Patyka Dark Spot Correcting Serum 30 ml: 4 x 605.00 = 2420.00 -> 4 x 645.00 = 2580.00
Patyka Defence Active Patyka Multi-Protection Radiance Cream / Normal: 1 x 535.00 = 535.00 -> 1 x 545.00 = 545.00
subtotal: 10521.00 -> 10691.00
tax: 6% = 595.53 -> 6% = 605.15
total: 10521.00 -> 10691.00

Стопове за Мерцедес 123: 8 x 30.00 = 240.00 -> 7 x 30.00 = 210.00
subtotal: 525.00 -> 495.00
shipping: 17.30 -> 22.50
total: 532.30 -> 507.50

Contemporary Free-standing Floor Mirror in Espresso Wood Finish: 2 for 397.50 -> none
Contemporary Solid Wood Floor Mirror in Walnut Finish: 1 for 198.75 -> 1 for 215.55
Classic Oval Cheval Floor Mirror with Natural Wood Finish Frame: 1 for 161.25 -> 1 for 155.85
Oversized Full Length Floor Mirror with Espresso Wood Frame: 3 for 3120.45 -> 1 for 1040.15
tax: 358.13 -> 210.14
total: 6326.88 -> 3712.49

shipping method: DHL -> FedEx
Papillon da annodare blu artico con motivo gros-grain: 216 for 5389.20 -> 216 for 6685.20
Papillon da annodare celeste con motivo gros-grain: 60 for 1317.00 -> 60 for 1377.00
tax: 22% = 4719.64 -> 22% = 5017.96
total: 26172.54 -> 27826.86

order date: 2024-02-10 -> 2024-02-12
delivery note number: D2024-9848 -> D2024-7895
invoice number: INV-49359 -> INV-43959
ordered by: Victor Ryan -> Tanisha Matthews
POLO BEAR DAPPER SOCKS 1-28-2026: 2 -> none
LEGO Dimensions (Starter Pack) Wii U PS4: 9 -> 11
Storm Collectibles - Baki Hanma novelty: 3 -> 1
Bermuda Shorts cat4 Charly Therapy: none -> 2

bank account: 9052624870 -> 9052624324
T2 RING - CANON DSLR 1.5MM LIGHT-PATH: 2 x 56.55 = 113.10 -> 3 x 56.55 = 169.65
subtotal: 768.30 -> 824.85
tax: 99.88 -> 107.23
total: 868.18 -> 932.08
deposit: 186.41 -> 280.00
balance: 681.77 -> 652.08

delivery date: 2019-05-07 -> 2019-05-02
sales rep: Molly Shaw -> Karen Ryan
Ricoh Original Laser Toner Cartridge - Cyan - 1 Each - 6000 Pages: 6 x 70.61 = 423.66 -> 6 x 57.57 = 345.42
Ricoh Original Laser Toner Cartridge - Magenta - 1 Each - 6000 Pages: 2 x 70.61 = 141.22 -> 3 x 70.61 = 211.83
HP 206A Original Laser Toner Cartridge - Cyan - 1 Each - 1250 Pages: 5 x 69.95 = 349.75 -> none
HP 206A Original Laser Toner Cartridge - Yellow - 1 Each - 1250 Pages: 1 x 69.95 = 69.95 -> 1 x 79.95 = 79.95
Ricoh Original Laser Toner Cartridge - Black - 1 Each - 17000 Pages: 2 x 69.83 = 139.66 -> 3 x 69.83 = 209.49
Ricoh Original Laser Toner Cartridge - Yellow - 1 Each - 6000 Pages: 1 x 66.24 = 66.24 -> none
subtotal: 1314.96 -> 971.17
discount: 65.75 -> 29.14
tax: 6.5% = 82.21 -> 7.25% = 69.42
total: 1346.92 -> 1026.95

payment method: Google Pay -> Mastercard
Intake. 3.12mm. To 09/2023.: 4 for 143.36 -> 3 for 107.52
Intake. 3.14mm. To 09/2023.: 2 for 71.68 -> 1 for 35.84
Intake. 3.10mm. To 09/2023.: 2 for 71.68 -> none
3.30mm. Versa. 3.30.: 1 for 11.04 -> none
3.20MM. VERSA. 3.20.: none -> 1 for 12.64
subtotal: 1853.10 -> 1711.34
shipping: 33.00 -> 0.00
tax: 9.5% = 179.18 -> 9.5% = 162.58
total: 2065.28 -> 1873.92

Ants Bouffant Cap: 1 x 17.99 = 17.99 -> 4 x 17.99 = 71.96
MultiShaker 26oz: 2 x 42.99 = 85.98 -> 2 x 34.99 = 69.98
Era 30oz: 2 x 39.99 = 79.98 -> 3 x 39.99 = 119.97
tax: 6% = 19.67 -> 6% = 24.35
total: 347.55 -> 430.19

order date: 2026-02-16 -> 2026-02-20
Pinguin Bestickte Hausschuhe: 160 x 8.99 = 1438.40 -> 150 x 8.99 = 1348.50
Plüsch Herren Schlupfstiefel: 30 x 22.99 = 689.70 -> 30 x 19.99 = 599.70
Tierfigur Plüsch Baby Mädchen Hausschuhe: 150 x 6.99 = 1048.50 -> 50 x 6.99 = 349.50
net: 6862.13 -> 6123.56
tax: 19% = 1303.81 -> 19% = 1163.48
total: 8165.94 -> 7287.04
+ + + +
For this exercise, write out all of the data exactly.

§ RESPONSE:
Patyka Dark Spot Correcting Serum 30 ml: 4 x 605.00 = 2420.00 -> 4 x 645.00 = 2580.00
Patyka Defence Active Patyka Multi-Protection Radiance Cream / Normal: 1 x 535.00 = 535.00 -> 1 x 545.00 = 545.00
subtotal: 10521.00 -> 10691.00
tax: 6% = 595.53 -> 6% = 605.15
total: 10521.00 -> 10691.00

Стопове за Мерцедес 123: 8 x 30.00 = 240.00 -> 7 x 30.00 = 210.00
subtotal: 525.00 -> 495.00
shipping: 17.30 -> 22.50
total: 532.30 -> 507.50

Contemporary Free-standing Floor Mirror in Espresso Wood Finish: 2 for 397.50 -> none
Contemporary Solid Wood Floor Mirror in Walnut Finish: 1 for 198.75 -> 1 for 215.55
Classic Oval Cheval Floor Mirror with Natural Wood Finish Frame: 1 for 161.25 -> 1 for 155.85
Oversized Full Length Floor Mirror with Espresso Wood Frame: 3 for 3120.45 -> 1 for 1040.15
tax: 358.13 -> 210.14
total: 6326.88 -> 3712.49

shipping method: DHL -> FedEx
Papillon da annodare blu artico con motivo gros-grain: 216 for 5389.20 -> 216 for 6685.20
Papillon da annodare celeste con motivo gros-grain: 60 for 1317.00 -> 60 for 1377.00
tax: 22% = 4719.64 -> 22% = 5017.96
total: 26172.54 -> 27826.86

order date: 2024-02-10 -> 2024-02-12
delivery note number: D2024-9848 -> D2024-7895
invoice number: INV-49359 -> INV-43959
ordered by: Victor Ryan -> Tanisha Matthews
POLO BEAR DAPPER SOCKS 1-28-2026: 2 -> none
LEGO Dimensions (Starter Pack) Wii U PS4: 9 -> 11
Storm Collectibles - Baki Hanma novelty: 3 -> 1
Bermuda Shorts cat4 Charly Therapy: none -> 2

bank account: 9052624870 -> 9052624324
T2 RING - CANON DSLR 1.5MM LIGHT-PATH: 2 x 56.55 = 113.10 -> 3 x 56.55 = 169.65
subtotal: 768.30 -> 824.85
tax: 99.88 -> 107.23
total: 868.18 -> 932.08
deposit: 186.41 -> 280.00
balance: 681.77 -> 652.08

delivery date: 2019-05-07 -> 2019-05-02
sales rep: Molly Shaw -> Karen Ryan
Ricoh Original Laser Toner Cartridge - Cyan - 1 Each - 6000 Pages: 6 x 70.61 = 423.66 -> 6 x 57.57 = 345.42
Ricoh Original Laser Toner Cartridge - Magenta - 1 Each - 6000 Pages: 2 x 70.61 = 141.22 -> 3 x 70.61 = 211.83
HP 206A Original Laser Toner Cartridge - Cyan - 1 Each - 1250 Pages: 5 x 69.95 = 349.75 -> none
HP 206A Original Laser Toner Cartridge - Yellow - 1 Each - 1250 Pages: 1 x 69.95 = 69.95 -> 1 x 79.95 = 79.95
Ricoh Original Laser Toner Cartridge - Black - 1 Each - 17000 Pages: 2 x 69.83 = 139.66 -> 3 x 69.83 = 209.49
Ricoh Original Laser Toner Cartridge - Yellow - 1 Each - 6000 Pages: 1 x 66.24 = 66.24 -> none
subtotal: 1314.96 -> 971.17
discount: 65.75 -> 29.14
tax: 6.5% = 82.21 -> 7.25% = 69.42
total: 1346.92 -> 1026.95

payment method: Google Pay -> Mastercard
Intake. 3.12mm. To 09/2023.: 4 for 143.36 -> 3 for 107.52
Intake. 3.14mm. To 09/2023.: 2 for 71.68 -> 1 for 35.84
Intake. 3.10mm. To 09/2023.: 2 for 71.68 -> none
3.30mm. Versa. 3.30.: 1 for 11.04 -> none
3.20MM. VERSA. 3.20.: none -> 1 for 12.64
subtotal: 1853.10 -> 1711.34
shipping: 33.00 -> 0.00
tax: 9.5% = 179.18 -> 9.5% = 162.58
total: 2065.28 -> 1873.92

Ants Bouffant Cap: 1 x 17.99 = 17.99 -> 4 x 17.99 = 71.96
MultiShaker 26oz: 2 x 42.99 = 85.98 -> 2 x 34.99 = 69.98
Era 30oz: 2 x 39.99 = 79.98 -> 3 x 39.99 = 119.97
tax: 6% = 19.67 -> 6% = 24.35
total: 347.55 -> 430.19

order date: 2026-02-16 -> 2026-02-20
Pinguin Bestickte Hausschuhe: 160 x 8.99 = 1438.40 -> 150 x 8.99 = 1348.50
Plüsch Herren Schlupfstiefel: 30 x 22.99 = 689.70 -> 30 x 19.99 = 599.70
Tierfigur Plüsch Baby Mädchen Hausschuhe: 150 x 6.99 = 1048.50 -> 50 x 6.99 = 349.50
net: 6862.13 -> 6123.56
tax: 19% = 1303.81 -> 19% = 1163.48
total: 8165.94 -> 7287.04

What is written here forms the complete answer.